Pekr 14-Apr-2009 [1706x2]	should point-to-point be filtered out? Then the rule would be a bit different ..
Pekr 14-Apr-2009 [1706x2]	Slightly different version: wanted: copy [] spacer: charset " ^/" name-char: complement spacer interface: [ "interface " copy int-name some name-char (append wanted int-name) spacer ] parse/all lines [any [interface \| skip]] print mold wanted
mhinson 14-Apr-2009 [1708]	yes, point-to-point needs to be ignored from the result, an other similar cases in real life. once the interface string & details are found the script will need a sub search that is looking for "description" or "ip address" I was hoping that by extracting the rule used for each search i would make it easier to add new rules as the requirement becomes clear. I tried swapping the order in the rule to interface: ["interface" [to "point-to-point" \| to #"^/"]] but this just finds everything in the whole input. Perhaps I am to old to learn this. I worked programming in Pascal a good few years ago, but only for about a year. I failed to grasp SmallTalk more recently & I am really struggling with this. Thanks fpr all your helps. /\/\
Pekr 14-Apr-2009 [1709x2]	to [ aaaa \| bbbb] is long time parse enhancement request, which is not yet implemented, but is planned for 3.0. It would really make lifes of parse beginners much easier. Your parse rule simply means - try to find "point-to-point" or the end of the line. But - it looks for the point-to-point till it reaches end of the input string.
Pekr 14-Apr-2009 [1709x2]	mhinson - just don't give up ... if you are beginner with REBOL, you choosed to start with pretty advanced topic.
Henrik 14-Apr-2009 [1711]	yes, parsing is one of the most difficult topics of REBOL.

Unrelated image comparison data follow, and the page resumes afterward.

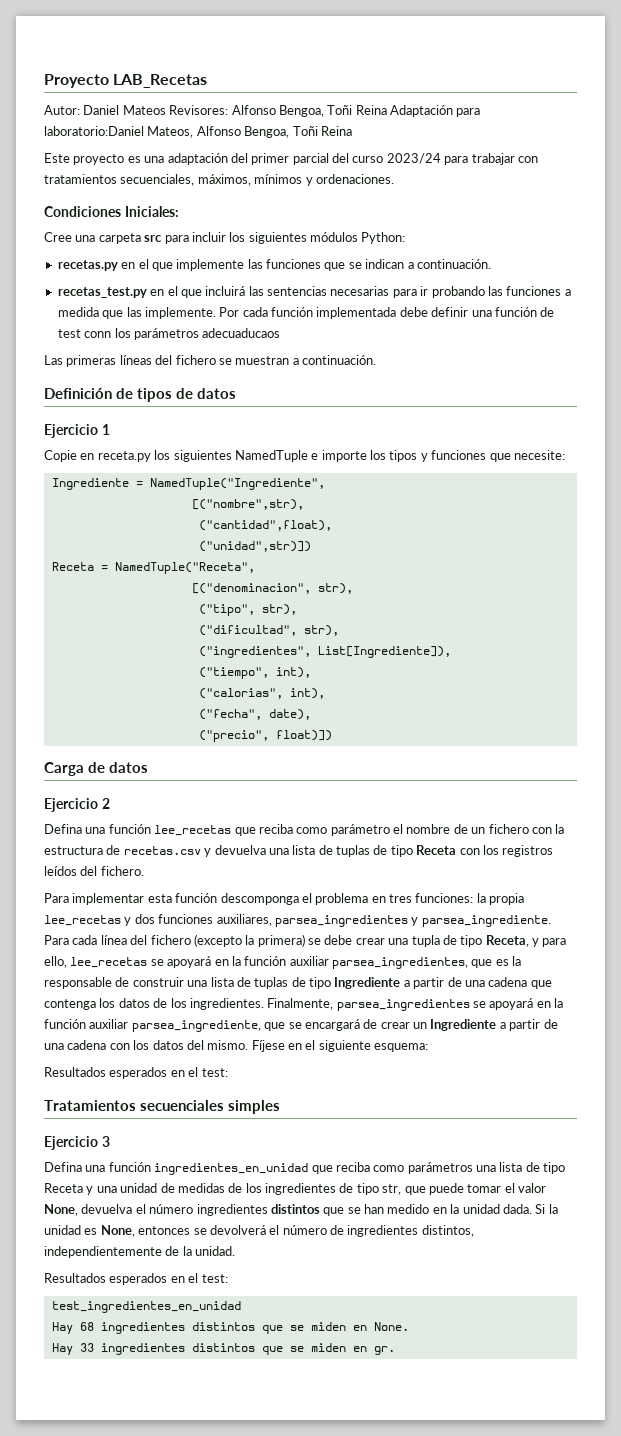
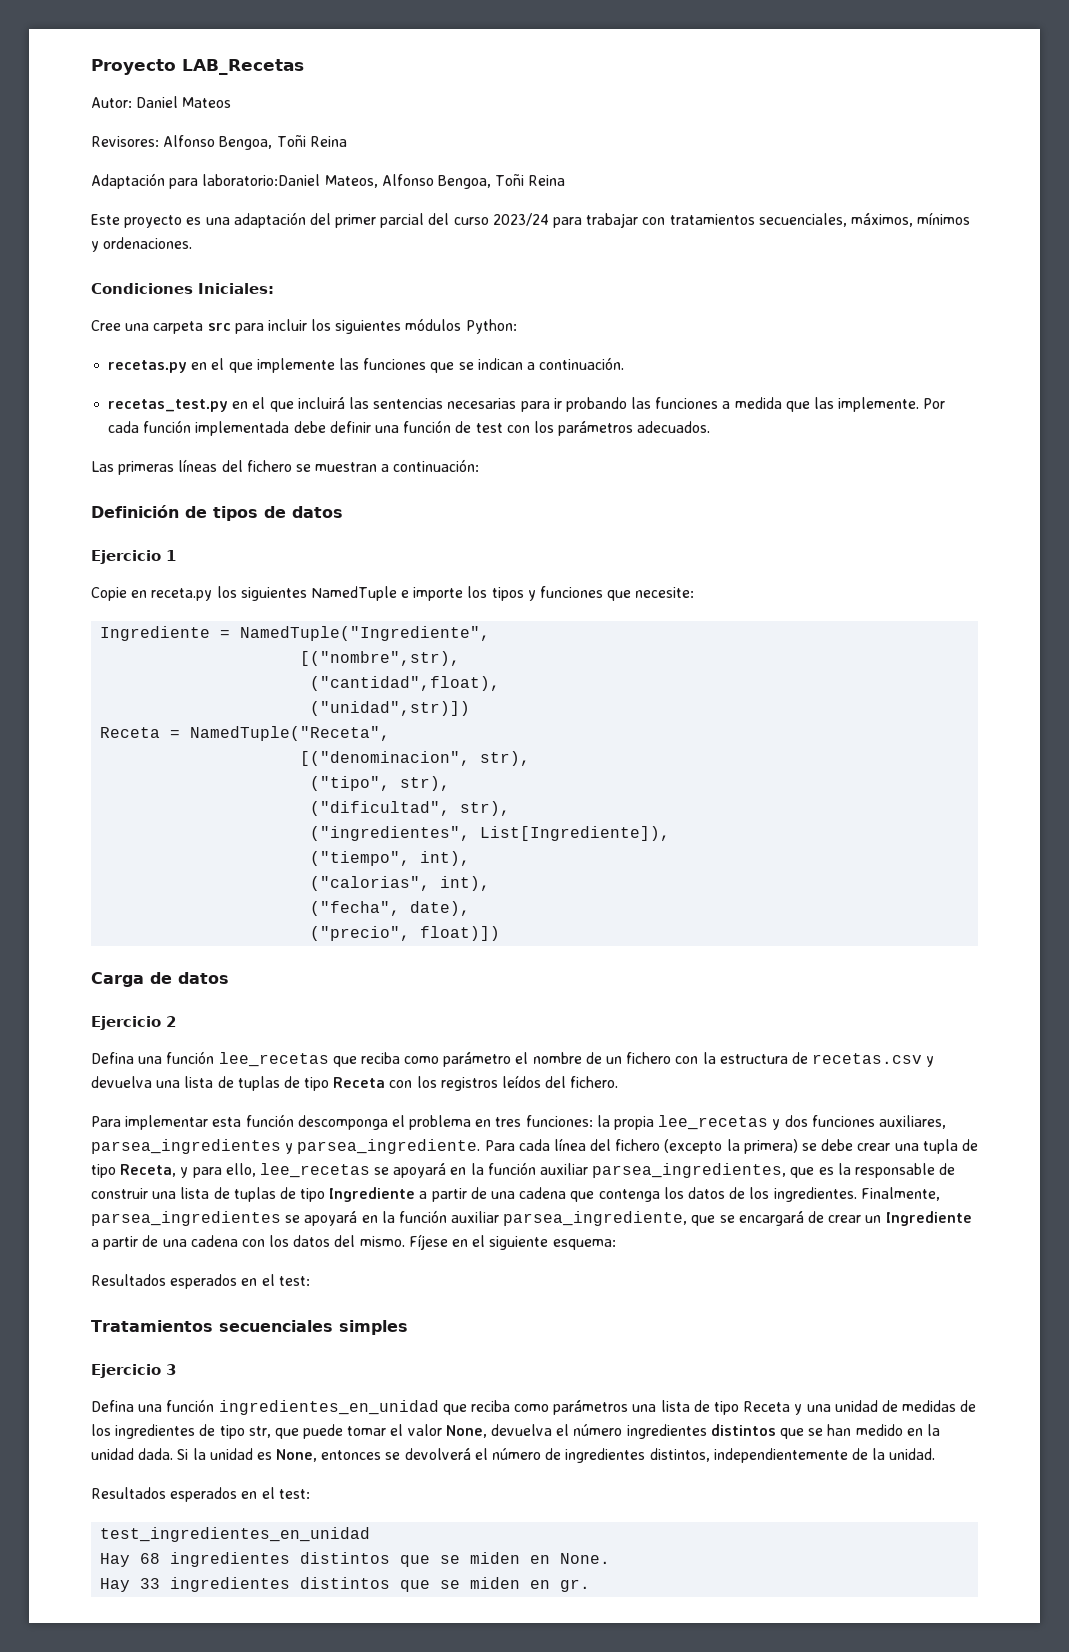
- Autor: Daniel Mateos Revisores: Alfonso Bengoa, Toñi Reina Adaptación para laboratorio:Daniel Mateos, Alfonso Bengoa, Toñi Reina
+ Autor: Daniel Mateos
+ Revisores: Alfonso Bengoa, Toñi Reina
+ Adaptación para laboratorio:Daniel Mateos, Alfonso Bengoa, Toñi Reina
- Por cada función implementada debe definir una función de test conn los parámetros adecuaducaos
+ Por cada función implementada debe definir una función de test con los parámetros adecuados.
- Las primeras líneas del fichero se muestran a continuación.
+ Las primeras líneas del fichero se muestran a continuación:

mhinson 14-Apr-2009 [1712]	Thanks for the encouragement.. I wont give up yet for a good while. Most of the programming I have done is out of a need to produce a specific result & that quite often needs to be fairly complex, however having a real need also makes the effort seem more worth while. I appreciate that parsing is quite hard, but it also seems to be one of the features that differentiates REBOL from other languages & is often refered to as being more efficent once the concepts are fully grasped. If this is not true, then perhaps I would be better off with php or perl etc. I have also already had some fun with the very straight forward graphical stuff which is fantastic. I am off out now, I hope to make a bit more code work tommrow as I am on holiday this week. :-) Thanks again
Pekr 14-Apr-2009 [1713x3]	you can also use rebol and call php or perl for some stuff :-) However - you rules could be made - you just need to scatter it into sections and find some rules for the parsed file structure.
	spacer: charset " ^/" name-char: complement spacer interface: [ "interface " copy int-text some name-char (print ["interface: " int-text]) (append wanted int-text) thru newline ] description: [ "description " copy desc-text to newline (print ["description: " desc-text]) newline ] ip-address: [ ["ip address " copy add-text to newline (print ["ip address: " add-text]) newline \| "no ip address" newline (print ["ip address:" "no adress"]) ] ] int-section: [interface any [description \| ip-address \| "!" break \| skip]] parse/all lines [any [int-section \| skip]]
	... ignore (append wanted inte-text) above - I did not use it in the code, I just used print to check how sections work ...
mhinson 15-Apr-2009 [1716x2]	Hi, I have broken this down to try & understand it, but my understanding is still very vague, paticularly in respect of the order of things like the copy statement & also the number of brackets needed is confusing me. lines: {junk Interface fa0 ! interface fa1} spacer: charset " ^/" name-char: complement spacer parse/all lines [ any [ [ [ "interface " copy int-text some name-char (print ["interface: " int-text]) thru newline ] any ["!" break \| skip] ] \| skip ] ] I need to find some way to make it only get the "interface " if it starts at the first position on the line. I thought I needed to remove the word "any" to do this, but that did not work.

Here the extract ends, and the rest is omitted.